**Task description:** Find the line containing "[247,227,270,238] and ->" in the entries below. Restate it and each line after it, word for word, up to and including the line containing "(554, 327) none -> (693, 669) //".

**Records shown:**

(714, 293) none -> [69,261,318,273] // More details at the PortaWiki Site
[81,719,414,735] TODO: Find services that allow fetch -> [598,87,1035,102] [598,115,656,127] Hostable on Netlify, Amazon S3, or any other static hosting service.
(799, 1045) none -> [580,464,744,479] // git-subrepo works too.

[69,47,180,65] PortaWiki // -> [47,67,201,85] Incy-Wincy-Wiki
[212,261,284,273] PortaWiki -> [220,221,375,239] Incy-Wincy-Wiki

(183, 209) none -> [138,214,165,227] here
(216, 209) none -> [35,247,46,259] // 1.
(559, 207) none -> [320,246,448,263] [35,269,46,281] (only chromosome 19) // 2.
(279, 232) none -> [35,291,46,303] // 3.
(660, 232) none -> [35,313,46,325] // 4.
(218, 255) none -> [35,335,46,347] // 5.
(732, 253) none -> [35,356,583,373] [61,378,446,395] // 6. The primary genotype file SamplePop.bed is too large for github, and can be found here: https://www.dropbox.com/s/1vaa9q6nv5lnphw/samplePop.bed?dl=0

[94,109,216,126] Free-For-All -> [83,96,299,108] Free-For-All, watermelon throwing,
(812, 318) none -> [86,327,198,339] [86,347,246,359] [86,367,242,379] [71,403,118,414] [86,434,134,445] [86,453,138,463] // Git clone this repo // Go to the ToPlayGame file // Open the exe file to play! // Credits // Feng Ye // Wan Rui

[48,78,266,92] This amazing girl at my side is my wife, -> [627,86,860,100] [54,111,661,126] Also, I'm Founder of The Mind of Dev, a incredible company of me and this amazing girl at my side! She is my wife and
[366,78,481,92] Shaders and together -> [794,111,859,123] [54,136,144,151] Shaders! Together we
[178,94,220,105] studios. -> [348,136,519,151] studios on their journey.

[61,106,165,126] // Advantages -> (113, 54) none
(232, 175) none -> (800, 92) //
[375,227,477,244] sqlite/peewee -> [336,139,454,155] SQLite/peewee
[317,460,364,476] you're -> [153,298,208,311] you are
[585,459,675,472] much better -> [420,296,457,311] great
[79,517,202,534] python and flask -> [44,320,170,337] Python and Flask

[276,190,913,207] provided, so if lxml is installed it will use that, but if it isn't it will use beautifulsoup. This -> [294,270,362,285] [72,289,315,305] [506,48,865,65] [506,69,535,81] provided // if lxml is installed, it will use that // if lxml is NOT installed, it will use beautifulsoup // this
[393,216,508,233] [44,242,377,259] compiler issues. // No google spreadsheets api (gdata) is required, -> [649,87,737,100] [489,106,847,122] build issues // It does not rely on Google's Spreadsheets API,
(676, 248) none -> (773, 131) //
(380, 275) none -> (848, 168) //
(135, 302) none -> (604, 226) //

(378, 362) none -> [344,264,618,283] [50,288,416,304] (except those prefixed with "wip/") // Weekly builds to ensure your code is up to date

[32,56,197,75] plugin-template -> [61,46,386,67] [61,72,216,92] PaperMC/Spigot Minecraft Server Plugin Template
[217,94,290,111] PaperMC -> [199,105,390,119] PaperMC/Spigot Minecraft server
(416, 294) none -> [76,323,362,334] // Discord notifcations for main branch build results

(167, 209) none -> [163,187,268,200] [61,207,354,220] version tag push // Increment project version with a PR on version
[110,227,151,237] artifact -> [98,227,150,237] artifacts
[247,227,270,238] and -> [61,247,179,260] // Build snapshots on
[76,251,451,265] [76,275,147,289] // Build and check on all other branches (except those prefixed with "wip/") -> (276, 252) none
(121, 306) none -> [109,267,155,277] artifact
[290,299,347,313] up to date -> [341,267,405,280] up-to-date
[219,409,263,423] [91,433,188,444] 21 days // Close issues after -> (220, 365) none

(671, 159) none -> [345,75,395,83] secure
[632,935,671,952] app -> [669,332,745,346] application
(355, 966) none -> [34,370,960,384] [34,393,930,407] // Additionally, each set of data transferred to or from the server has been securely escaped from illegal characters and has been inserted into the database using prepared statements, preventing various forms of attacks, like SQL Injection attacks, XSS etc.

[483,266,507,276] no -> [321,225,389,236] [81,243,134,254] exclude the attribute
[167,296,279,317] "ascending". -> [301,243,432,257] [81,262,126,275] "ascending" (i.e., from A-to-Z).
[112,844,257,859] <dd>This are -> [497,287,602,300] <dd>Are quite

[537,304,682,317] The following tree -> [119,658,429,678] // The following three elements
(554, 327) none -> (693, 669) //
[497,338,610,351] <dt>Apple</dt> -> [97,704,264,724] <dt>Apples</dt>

**Written response:**
[247,227,270,238] and -> [61,247,179,260] // Build snapshots on
[76,251,451,265] [76,275,147,289] // Build and check on all other branches (except those prefixed with "wip/") -> (276, 252) none
(121, 306) none -> [109,267,155,277] artifact
[290,299,347,313] up to date -> [341,267,405,280] up-to-date
[219,409,263,423] [91,433,188,444] 21 days // Close issues after -> (220, 365) none

(671, 159) none -> [345,75,395,83] secure
[632,935,671,952] app -> [669,332,745,346] application
(355, 966) none -> [34,370,960,384] [34,393,930,407] // Additionally, each set of data transferred to or from the server has been securely escaped from illegal characters and has been inserted into the database using prepared statements, preventing various forms of attacks, like SQL Injection attacks, XSS etc.

[483,266,507,276] no -> [321,225,389,236] [81,243,134,254] exclude the attribute
[167,296,279,317] "ascending". -> [301,243,432,257] [81,262,126,275] "ascending" (i.e., from A-to-Z).
[112,844,257,859] <dd>This are -> [497,287,602,300] <dd>Are quite

[537,304,682,317] The following tree -> [119,658,429,678] // The following three elements
(554, 327) none -> (693, 669) //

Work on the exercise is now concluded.